We limited our analyses to beneficiaries who had been continuously enrolled in Medicare Part D for 18 months or more, including at least the period from 6 months before the index visit to 12 months afterward. We included only beneficiaries who had not had an opioid prescription filled in the 6 months before the index visit. In addition, we excluded beneficiaries with hospice claims or a cancer diagnosis between 2008 and 2012.

We assigned each index emergency department visit to a physician according to the billing National Provider Identifier (NPI) and then linked each visit to a hospital by matching to facility claims in the outpatient department file according to the date and beneficiary. To ensure that we had an adequate sample size at the physician and hospital level, we excluded physicians with fewer than five emergency department visits and hospitals with fewer than five physicians billing for emergency department visits in our sample. If physicians practiced in more than one hospital, they were assigned to the hospital at which they had the most visits, and any visits at other facilities were excluded.

This study was approved by the institutional review board at Harvard Medical School, which waived the requirement for informed consent since the data were deidentified and only aggregate results would be reported.

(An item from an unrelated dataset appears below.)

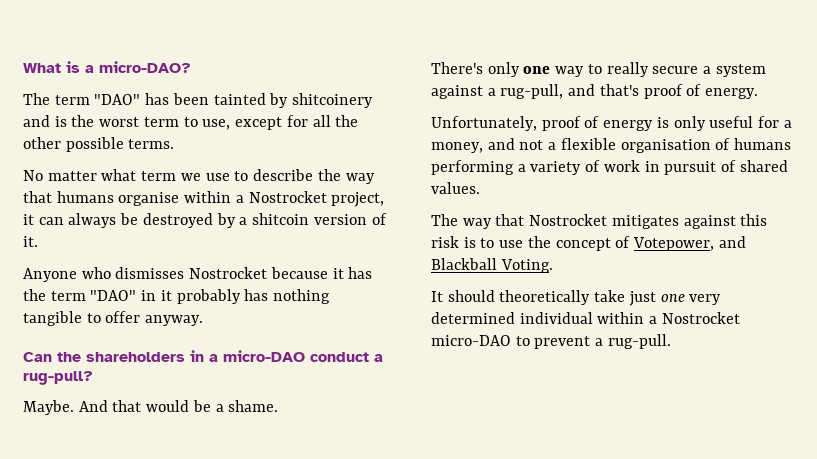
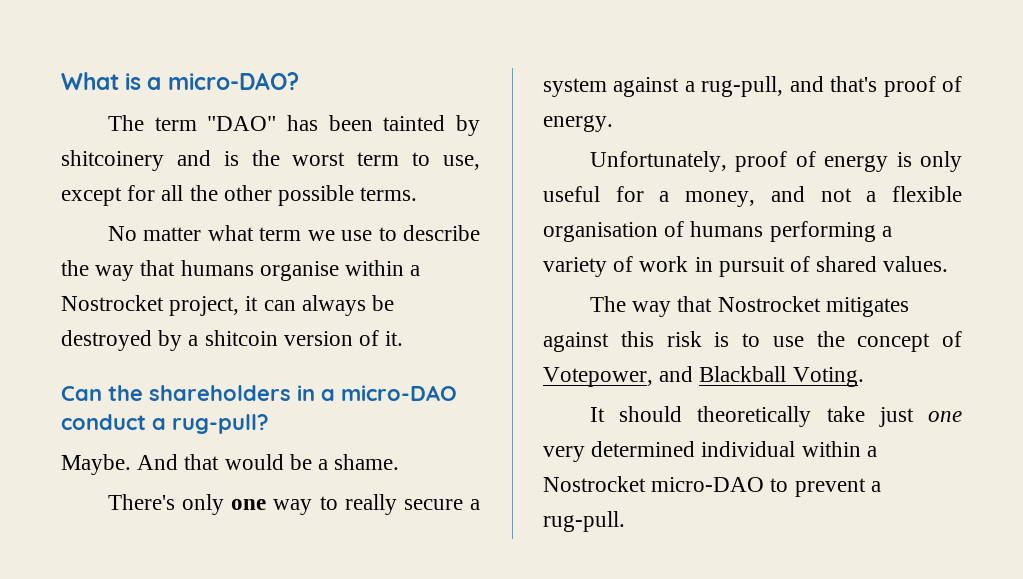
- Anyone who dismisses Nostrocket because it has the term "DAO" in it probably has nothing tangible to offer anyway.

DEFINITIONS OF OPIOID PRESCRIPTIONS AND INTENSITY OF PHYSICIANS’ PRESCRIBING

We identified prescription claims corresponding to an opioid (excluding methadone) according to the National Drug Code in the Medicare Part D database.16 We attributed an opioid prescription to an index emergency department visit and the associated physician if it was filled by the patient within 7 days after the date of the emergency department visit; in a sensitivity analysis, we restricted this duration to 3 days. This attribution method was necessary because prescriber NPI information is not available in the Part D database (see the Methods and Results section in the Supplementary Appendix, available with the full text of this article at NEJM.org). For this and subsequent opioid prescriptions, we extracted the number of days for which opiates were supplied and calculated the morphine equivalents dispensed, using standard conversion tables.21

We defined the main exposure as treatment by a “high-intensity” or “low-intensity” opioid prescribing physician within the same hospital. For each physician, we first calculated the proportion of all emergency department visits after which an opioid prescription was filled. We then grouped physicians into quartiles of rates of opioid prescribing within each hospital and classified physicians as being in the top (high-intensity) or bottom (low-intensity) quartile of prescribing rates. In 93 hospitals, because of a high number of prescribers who did not prescribe opioids, there were fewer than four separate groups of prescribers to assign to quartiles; therefore, the highest and lowest prescribers in a hospital were assigned to the high-intensity and low-intensity groups. We also defined an alternative exposure, classifying physicians according to the median dose (in morphine equivalents) of prescriptions filled after an emergency department visit (“high-dose intensity” and “low-dose intensity”).

OUTCOMES

Our primary outcome was long-term opioid use, which we defined as 180 days or more of opioids supplied in the 12 months after an index emergency department visit, excluding prescriptions within 30 days after the index visit. We applied this exclusion because otherwise this outcome, by design, would be correlated with our definition of the main exposure. We chose 180 days as a specific marker for clinically significant long-term opioid use beyond the common duration of 90 days described in previous literature.16,22,23 Therefore, this outcome captures the extent to which other physicians prescribe opioids for the subsequent 12 months after a patient’s index emergency department visit.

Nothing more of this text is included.